As Ezra and Orson’s relationship deteriorates, I examine their relationship just as much as Ezra does. Ezra ignores his worsening vision for years as he focuses on Nu-Life and Orson specifically, blind to anything else both literally and metaphorically. At the end of the day, it is only to his own detriment. He is threatened by anyone Orson pays attention to, especially an actress who is a cross between Emma Chamberlin and Allison Mack, while Ezra loses himself in strangers, hoping Orson will come back to him.
It was initially very difficult for me to read this book. Ezra criticizes whiteness as if he’s apart from it, while making comments about a Brown man’s “poodle-like” hair or brushing off and ignoring women around him, saying they look like trolls. Ezra and Orson consistently mock whiteness and talk about how they want to help the working class, lamenting the trappings of capitalism. At the same time, they ultimately end up hurting people of color, women in their sphere of influence and people in the global south when they expand internationally.
Women of color work as servers, unpaid of course, at the initial Synthesis events. They pay the Asian man pennies on the dollar in order to steal the patent of the Bliss Machine from him. They bury MeToo allegations made against Orson for the sake of the company.

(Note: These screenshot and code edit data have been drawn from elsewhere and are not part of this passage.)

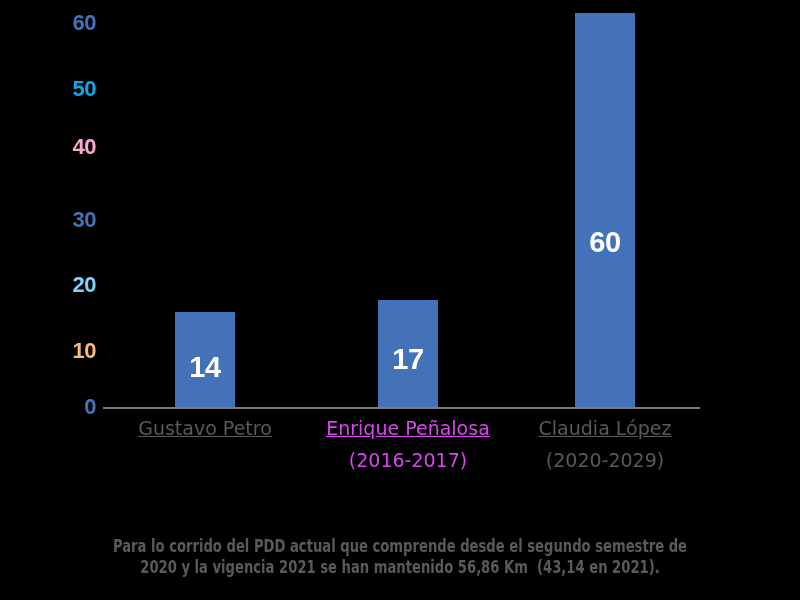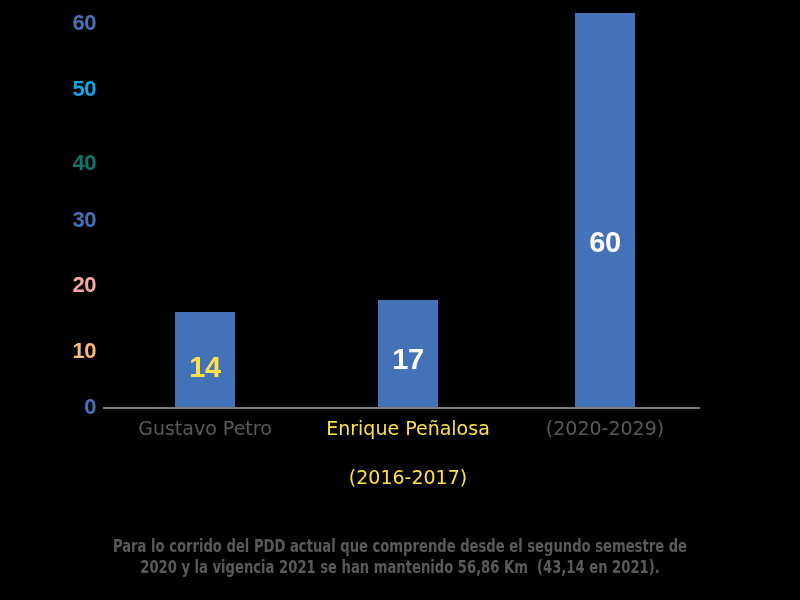"40" div.y-tick { color: #0f766e -> #f9a8d4; top: 152px -> 136px }
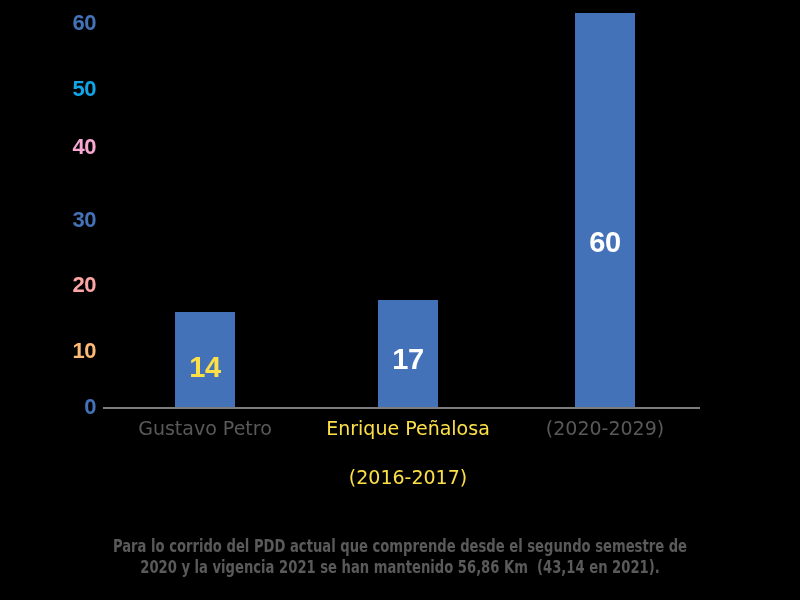"20" div.y-tick { color: #fca5a5 -> #7dd3fc }
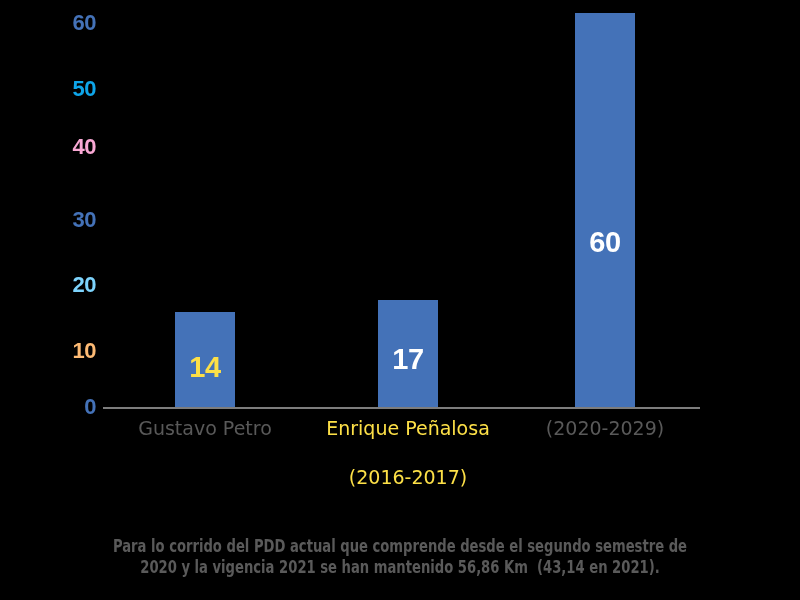"14" span.bar-value { color: #fde047 -> #ffffff }
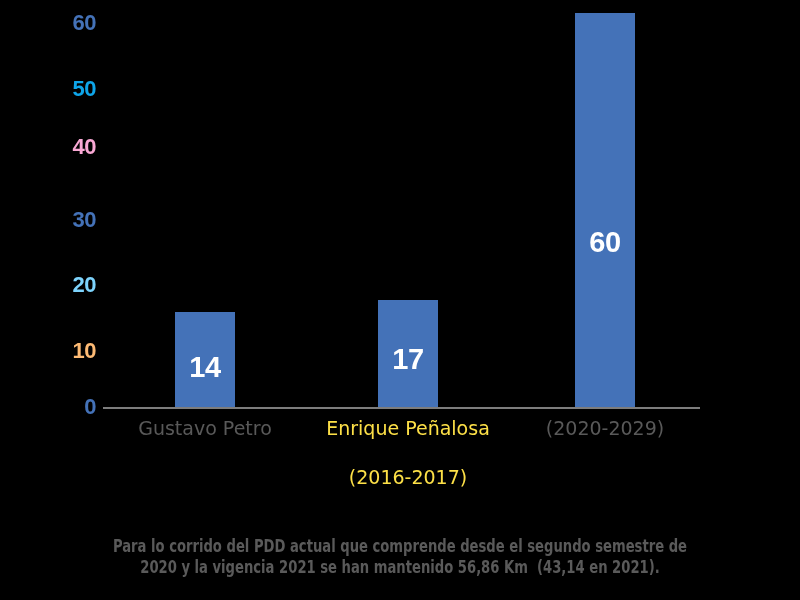"Gustavo Petro" .cat-label .name { margin-bottom: 30px -> 13px; text-decoration: none -> underline }
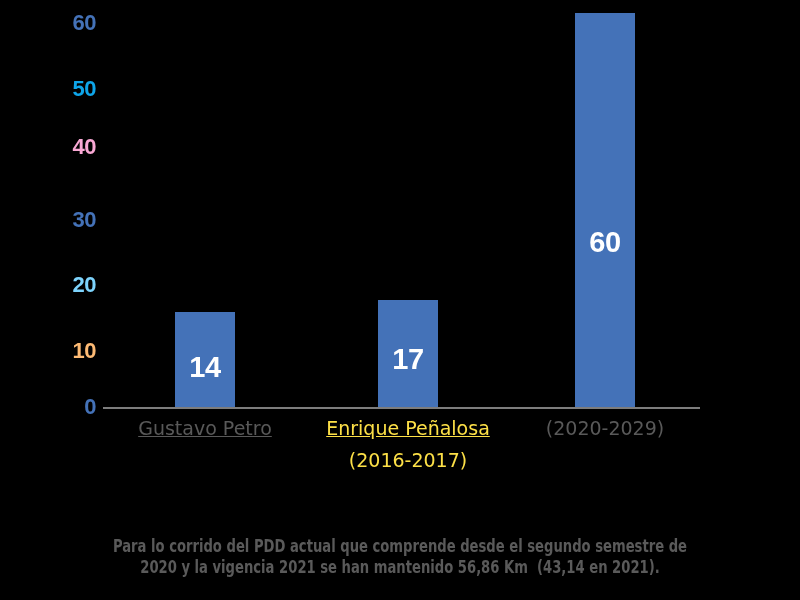"Enrique Peñalosa" div.cat-label { color: #fde047 -> #d946ef }
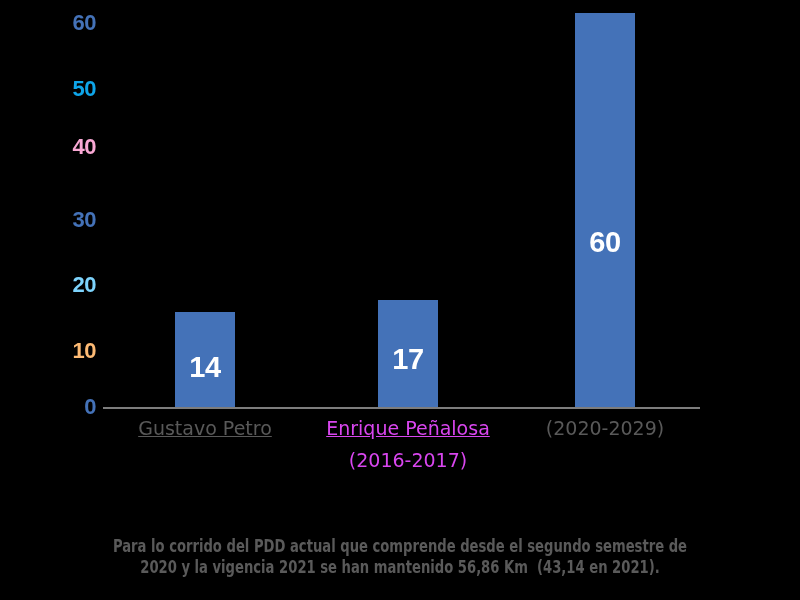"Claudia López" span.name { html: none -> <span>Claudia López</span> }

To his credit, Orson acknowledges at Last Chance that the only reason he isn’t in juvie is because he is white. On the other hand, Ezra only has his whiteness confronted on stage when a powerful man in a South American fictional company says, “No one will shoot at you, Ezra, okay? Nobody wants to kill a white person, especially not an American one.” It takes hundreds of pages for Ezra’s whiteness to be confirmed because it is absent from his train of thought.
By the time I finished reading, I decided that this was the intention of Frumkin, and it was expertly woven into the story.

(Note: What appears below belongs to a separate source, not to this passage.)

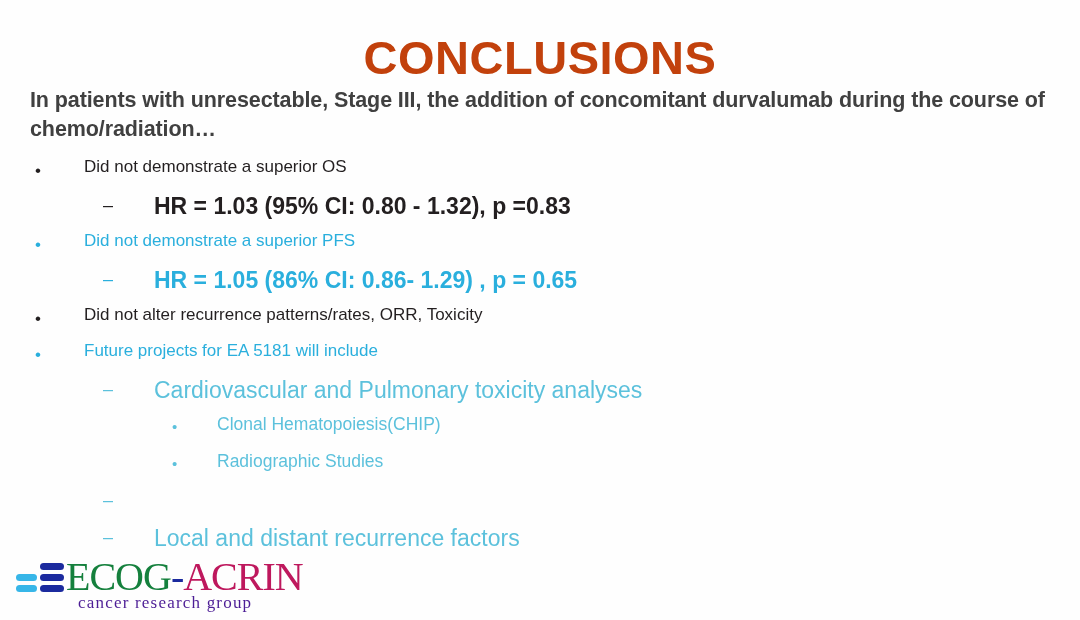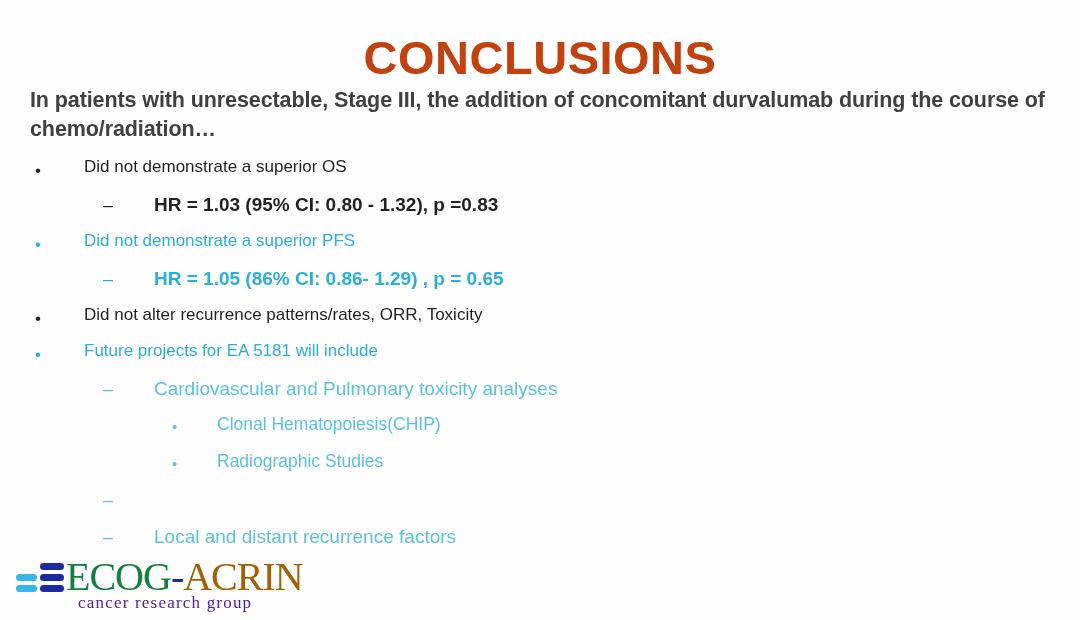"HR = 1.03 (95% CI:" .lvl2 .rtext { font-size: 19px -> 23px }
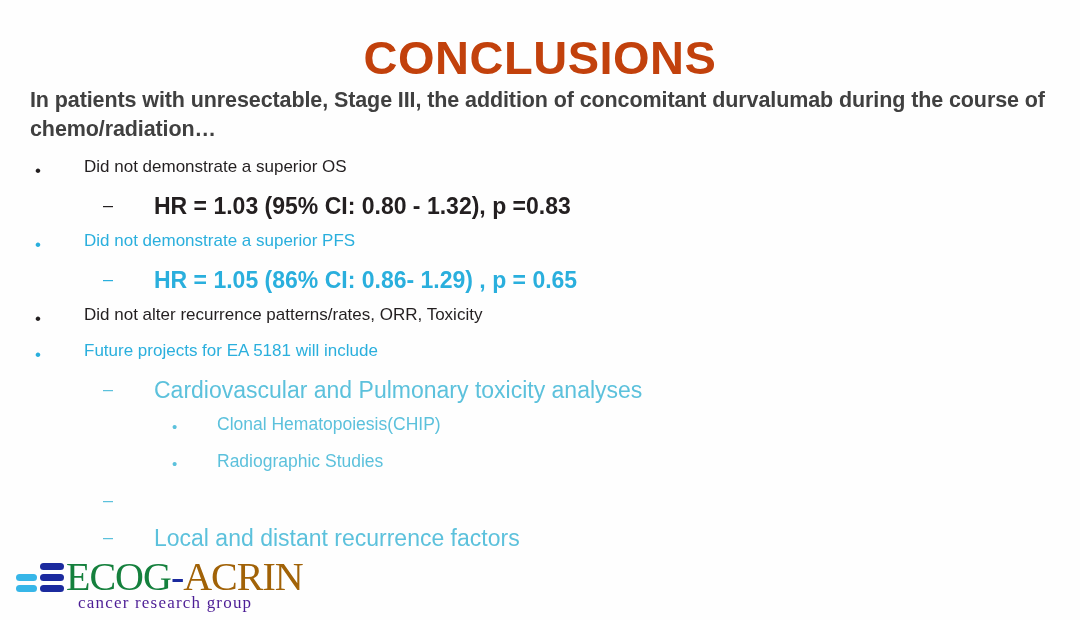"ACRIN" .logo-acrin { color: #a16207 -> #be185d }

Although it is a short stop on their journey, in hindsight, I find Last Chance Camp to be a pivotal moment. Ezra and Orson think of themselves as different from everyone around them but the fact is that they are also white boys who were afforded an option other than jail time. They both continue to commit crimes but think better of themselves simply because they were poor.

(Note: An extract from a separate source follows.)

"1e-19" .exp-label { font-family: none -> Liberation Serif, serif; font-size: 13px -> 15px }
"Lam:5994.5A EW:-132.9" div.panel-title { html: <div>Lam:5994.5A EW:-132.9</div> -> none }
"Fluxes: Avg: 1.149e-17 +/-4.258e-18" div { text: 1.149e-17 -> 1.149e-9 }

But to me, from the outside looking in, Ezra was not poor.
For me, poor was when my family was homeless for a while when I was six years old. For me, poor is eating ramen packets for weeks, adding seasonings and eggs to it to make it seem more fun. For me, poor was when my teacher noticed my threadbare clothes and people donated new clothes for me to wear, to my family’s embarrassment.
Ezra Green, from a working-class "poor" family, lived in an apartment with enough bedrooms for him and his parents. Ezra was afforded the opportunity to “fail” and not face serious repercussions if he took the opportunity. What made Ezra an infuriating and expertly written main character was because, like many white men, he is blind to these privileges afforded to him.
Ezra is queer, and Frumkin also leaves Ezra’s gender identity up for interpretation, but he still benefits largely from his whiteness. Ezra continually exerts his whiteness over people lower than him on the capitalist and white supremacist ladder. I feel it is still rare in literature to see messy queer relationships examined and especially how white queer men still play into white supremacy.
Frumkin does a fantastic job dropping us in the headspace of Ezra; he’s wrapped so much in the idea of what he’s owed that he doesn’t step back and examine his actions.
While I won’t spoil the ending for readers, I will say that the novel didn’t end how I expected — but it ultimately made sense. I was furious but, still, the ending made sense. It has been quite a while since a novel was able to raise such a strong reaction out of me. For that reason alone, I have to recommend this book.
“Confidence” is messy and anger-inducing, and I could not put it down.